Let $$O$$ be the origin and the position vector of the point $$P$$ be $$-\hat{i} - 2\hat{j} + 3\hat{k}$$. If the position vectors of the points $$A$$, $$B$$ and $$C$$ are $$-2\hat{i} + \hat{j} - 3\hat{k}$$, $$2\hat{i} + 4\hat{j} - 2\hat{k}$$ and $$-4\hat{i} + 2\hat{j} - \hat{k}$$ respectively, then the projection of the vector $$\overrightarrow{OP}$$ on a vector perpendicular to the vectors $$\overrightarrow{AB}$$ and $$\overrightarrow{AC}$$ is

Let $$O$$ be the origin, with $$P = (-1, -2, 3)$$, $$A = (-2, 1, -3)$$, $$B = (2, 4, -2)$$, and $$C = (-4, 2, -1)$$. We seek the projection of $$\overrightarrow{OP}$$ onto a vector perpendicular to both $$\overrightarrow{AB}$$ and $$\overrightarrow{AC}$$.

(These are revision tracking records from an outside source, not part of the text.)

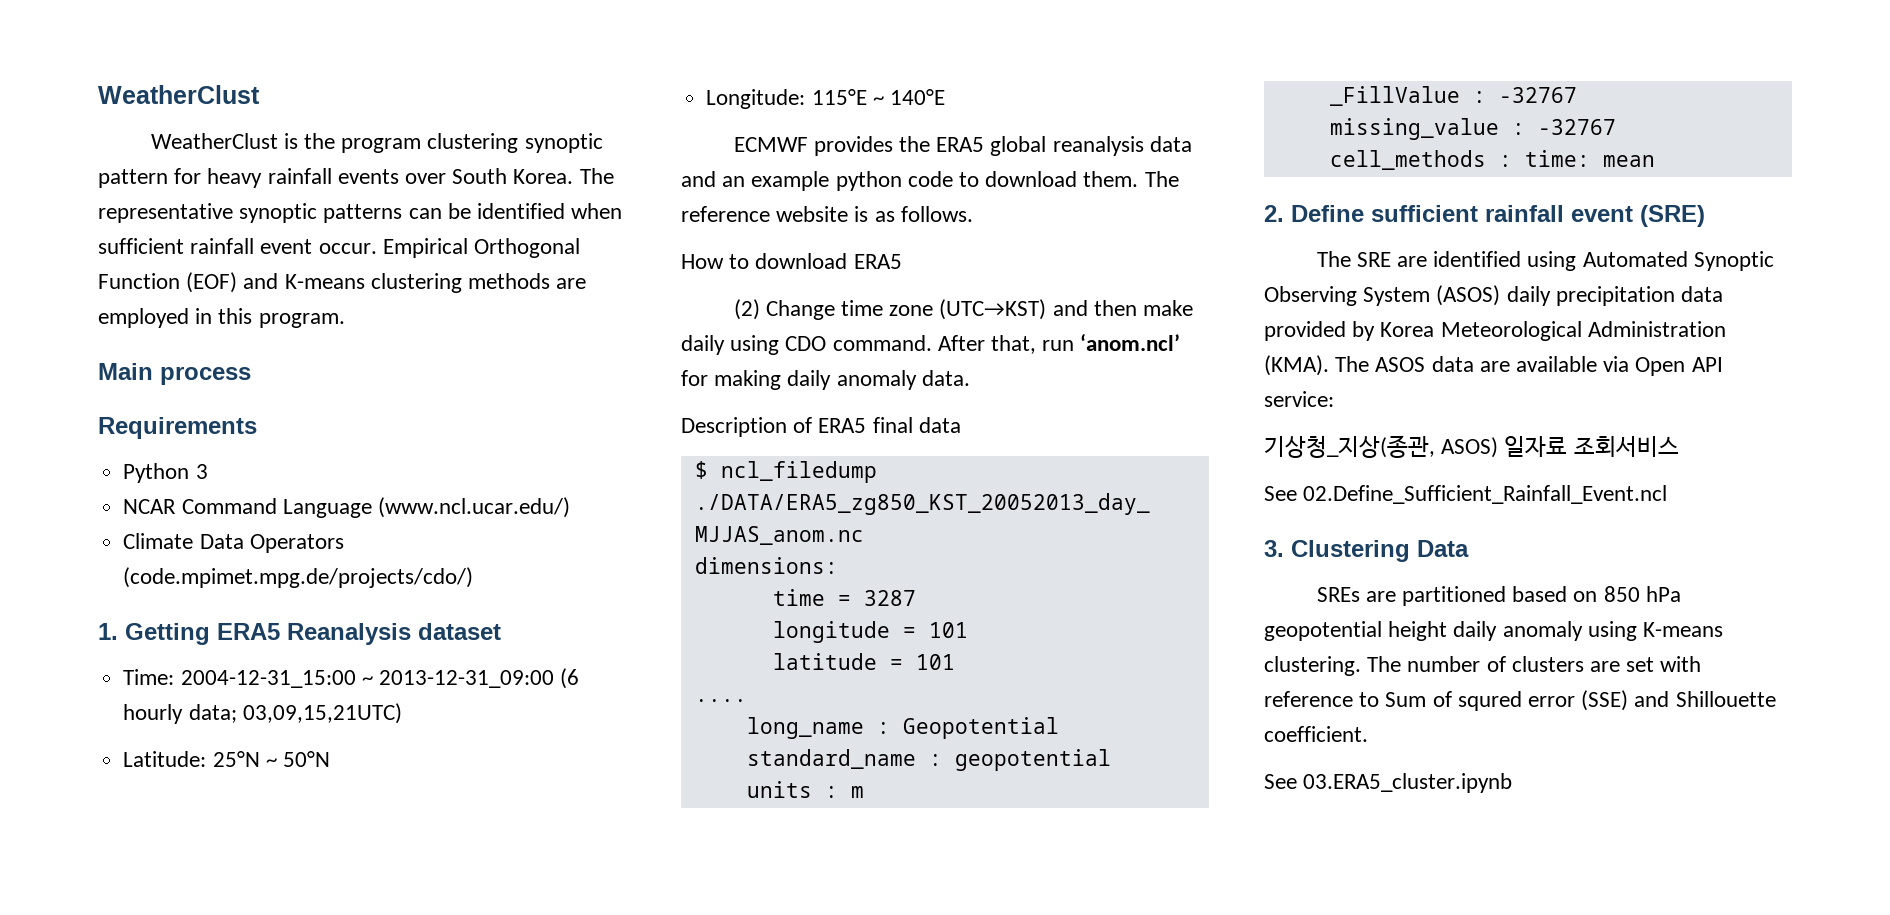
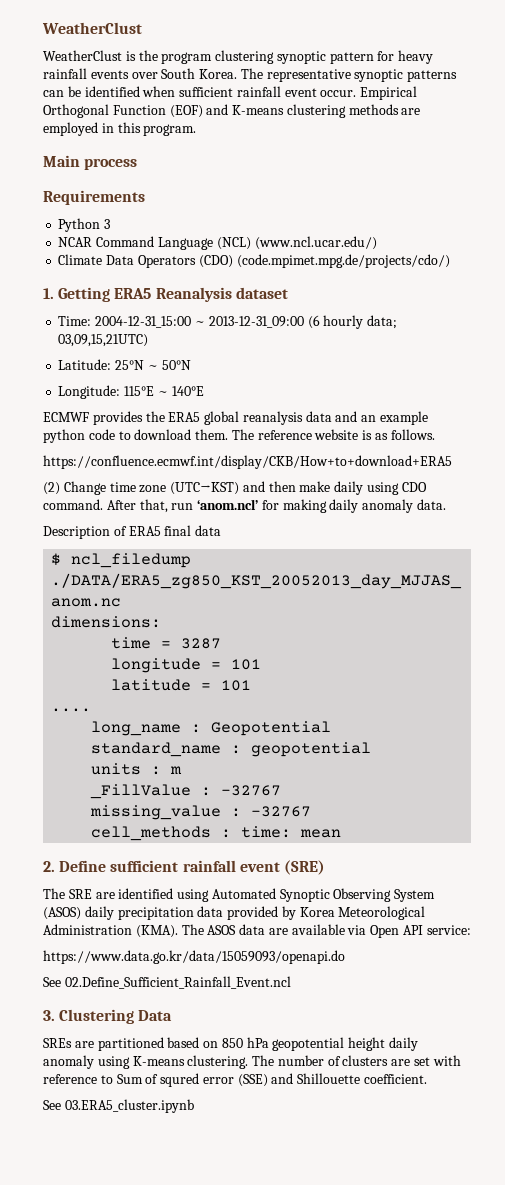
- NCAR Command Language (www.ncl.ucar.edu/)
+ NCAR Command Language (NCL) (www.ncl.ucar.edu/)
- Climate Data Operators (code.mpimet.mpg.de/projects/cdo/)
+ Climate Data Operators (CDO) (code.mpimet.mpg.de/projects/cdo/)
- How to download ERA5
+ https://confluence.ecmwf.int/display/CKB/How+to+download+ERA5
- 기상청_지상(종관, ASOS) 일자료 조회서비스
+ https://www.data.go.kr/data/15059093/openapi.do

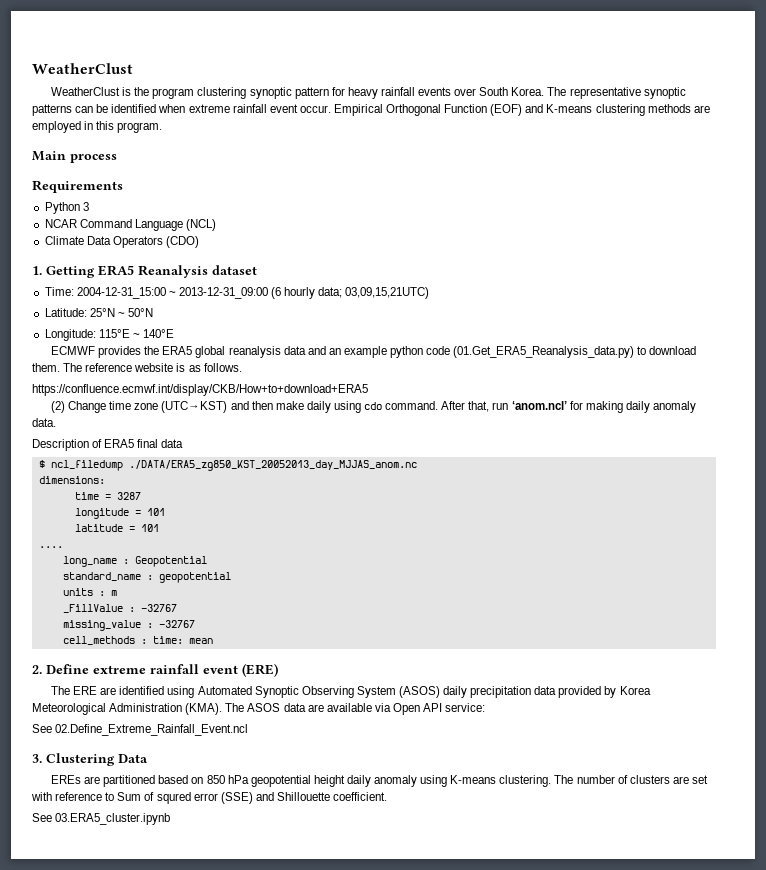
- The representative synoptic patterns can be identified when sufficient rainfall event occur.
+ The representative synoptic patterns can be identified when extreme rainfall event occur.
- NCAR Command Language (NCL) (www.ncl.ucar.edu/)
+ NCAR Command Language (NCL)
- Climate Data Operators (CDO) (code.mpimet.mpg.de/projects/cdo/)
+ Climate Data Operators (CDO)
- ECMWF provides the ERA5 global reanalysis data and an example python code to download them.
+ ECMWF provides the ERA5 global reanalysis data and an example python code (01.Get_ERA5_Reanalysis_data.py) to download them.
- (2) Change time zone (UTC→KST) and then make daily using CDO command.
+ (2) Change time zone (UTC→KST) and then make daily using cdo command.
- 2. Define sufficient rainfall event (SRE)
- The SRE are identified using Automated Synoptic Observing System (ASOS) daily precipitation data provided by Korea Meteorological Administration (KMA).
+ 2. Define extreme rainfall event (ERE)
+ The ERE are identified using Automated Synoptic Observing System (ASOS) daily precipitation data provided by Korea Meteorological Administration (KMA).
- https://www.data.go.kr/data/15059093/openapi.do
- See 02.Define_Sufficient_Rainfall_Event.ncl
+ See 02.Define_Extreme_Rainfall_Event.ncl
- SREs are partitioned based on 850 hPa geopotential height daily anomaly using K-means clustering.
+ EREs are partitioned based on 850 hPa geopotential height daily anomaly using K-means clustering.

We compute $$\overrightarrow{AB} = B - A = (2 - (-2), 4 - 1, -2 - (-3)) = (4, 3, 1)$$ and $$\overrightarrow{AC} = C - A = (-4 - (-2), 2 - 1, -1 - (-3)) = (-2, 1, 2)$$.

The cross product $$\vec{n} = \overrightarrow{AB} \times \overrightarrow{AC}$$ is given by the determinant $$\begin{vmatrix} \hat{i} & \hat{j} & \hat{k} \\ 4 & 3 & 1 \\ -2 & 1 & 2 \end{vmatrix} = \hat{i}(6 - 1) - \hat{j}(8 + 2) + \hat{k}(4 + 6) = 5\hat{i} - 10\hat{j} + 10\hat{k}$$, and its magnitude is $$|\vec{n}| = \sqrt{25 + 100 + 100} = \sqrt{225} = 15$$.

The vector $$\overrightarrow{OP}$$ is $$(-1, -2, 3)$$. Its projection onto $$\vec{n}$$ is $$\frac{\overrightarrow{OP} \cdot \vec{n}}{|\vec{n}|} = \frac{(-1)(5) + (-2)(-10) + (3)(10)}{15} = \frac{-5 + 20 + 30}{15} = \frac{45}{15} = 3$$.

The required projection equals 3.